**Exercise objective**: The records appear below. Copy each one exactly.

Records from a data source
---*---

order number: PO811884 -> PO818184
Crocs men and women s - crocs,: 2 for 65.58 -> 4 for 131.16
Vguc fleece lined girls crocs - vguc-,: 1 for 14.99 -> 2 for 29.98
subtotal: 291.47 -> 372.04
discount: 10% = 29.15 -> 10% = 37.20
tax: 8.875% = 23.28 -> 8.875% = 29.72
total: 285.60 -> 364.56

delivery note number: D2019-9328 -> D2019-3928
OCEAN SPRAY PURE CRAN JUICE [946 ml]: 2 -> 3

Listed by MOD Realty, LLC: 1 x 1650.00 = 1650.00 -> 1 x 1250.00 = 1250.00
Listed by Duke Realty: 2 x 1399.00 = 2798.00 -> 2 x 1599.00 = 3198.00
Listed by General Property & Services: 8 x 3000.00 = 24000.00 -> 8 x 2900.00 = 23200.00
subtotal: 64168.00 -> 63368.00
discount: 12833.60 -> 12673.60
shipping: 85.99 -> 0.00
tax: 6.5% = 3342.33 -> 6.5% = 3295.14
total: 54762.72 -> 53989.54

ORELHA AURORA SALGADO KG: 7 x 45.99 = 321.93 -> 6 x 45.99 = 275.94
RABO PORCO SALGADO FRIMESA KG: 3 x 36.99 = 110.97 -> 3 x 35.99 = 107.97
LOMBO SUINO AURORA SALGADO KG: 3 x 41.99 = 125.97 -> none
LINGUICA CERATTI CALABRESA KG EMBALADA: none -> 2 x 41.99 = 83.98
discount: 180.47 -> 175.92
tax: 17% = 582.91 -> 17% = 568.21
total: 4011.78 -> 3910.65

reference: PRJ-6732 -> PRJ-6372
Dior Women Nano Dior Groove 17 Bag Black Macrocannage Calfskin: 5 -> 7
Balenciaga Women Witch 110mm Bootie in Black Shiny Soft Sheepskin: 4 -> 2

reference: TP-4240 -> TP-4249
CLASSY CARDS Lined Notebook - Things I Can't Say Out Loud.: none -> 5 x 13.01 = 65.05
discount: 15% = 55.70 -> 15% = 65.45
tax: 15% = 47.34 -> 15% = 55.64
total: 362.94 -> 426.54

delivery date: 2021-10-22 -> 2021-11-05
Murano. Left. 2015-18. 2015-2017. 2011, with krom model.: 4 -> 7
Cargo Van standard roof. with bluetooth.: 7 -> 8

---*---

**Response for this exercise**:
order number: PO811884 -> PO818184
Crocs men and women s - crocs,: 2 for 65.58 -> 4 for 131.16
Vguc fleece lined girls crocs - vguc-,: 1 for 14.99 -> 2 for 29.98
subtotal: 291.47 -> 372.04
discount: 10% = 29.15 -> 10% = 37.20
tax: 8.875% = 23.28 -> 8.875% = 29.72
total: 285.60 -> 364.56

delivery note number: D2019-9328 -> D2019-3928
OCEAN SPRAY PURE CRAN JUICE [946 ml]: 2 -> 3

Listed by MOD Realty, LLC: 1 x 1650.00 = 1650.00 -> 1 x 1250.00 = 1250.00
Listed by Duke Realty: 2 x 1399.00 = 2798.00 -> 2 x 1599.00 = 3198.00
Listed by General Property & Services: 8 x 3000.00 = 24000.00 -> 8 x 2900.00 = 23200.00
subtotal: 64168.00 -> 63368.00
discount: 12833.60 -> 12673.60
shipping: 85.99 -> 0.00
tax: 6.5% = 3342.33 -> 6.5% = 3295.14
total: 54762.72 -> 53989.54

ORELHA AURORA SALGADO KG: 7 x 45.99 = 321.93 -> 6 x 45.99 = 275.94
RABO PORCO SALGADO FRIMESA KG: 3 x 36.99 = 110.97 -> 3 x 35.99 = 107.97
LOMBO SUINO AURORA SALGADO KG: 3 x 41.99 = 125.97 -> none
LINGUICA CERATTI CALABRESA KG EMBALADA: none -> 2 x 41.99 = 83.98
discount: 180.47 -> 175.92
tax: 17% = 582.91 -> 17% = 568.21
total: 4011.78 -> 3910.65

reference: PRJ-6732 -> PRJ-6372
Dior Women Nano Dior Groove 17 Bag Black Macrocannage Calfskin: 5 -> 7
Balenciaga Women Witch 110mm Bootie in Black Shiny Soft Sheepskin: 4 -> 2

reference: TP-4240 -> TP-4249
CLASSY CARDS Lined Notebook - Things I Can't Say Out Loud.: none -> 5 x 13.01 = 65.05
discount: 15% = 55.70 -> 15% = 65.45
tax: 15% = 47.34 -> 15% = 55.64
total: 362.94 -> 426.54

delivery date: 2021-10-22 -> 2021-11-05
Murano. Left. 2015-18. 2015-2017. 2011, with krom model.: 4 -> 7
Cargo Van standard roof. with bluetooth.: 7 -> 8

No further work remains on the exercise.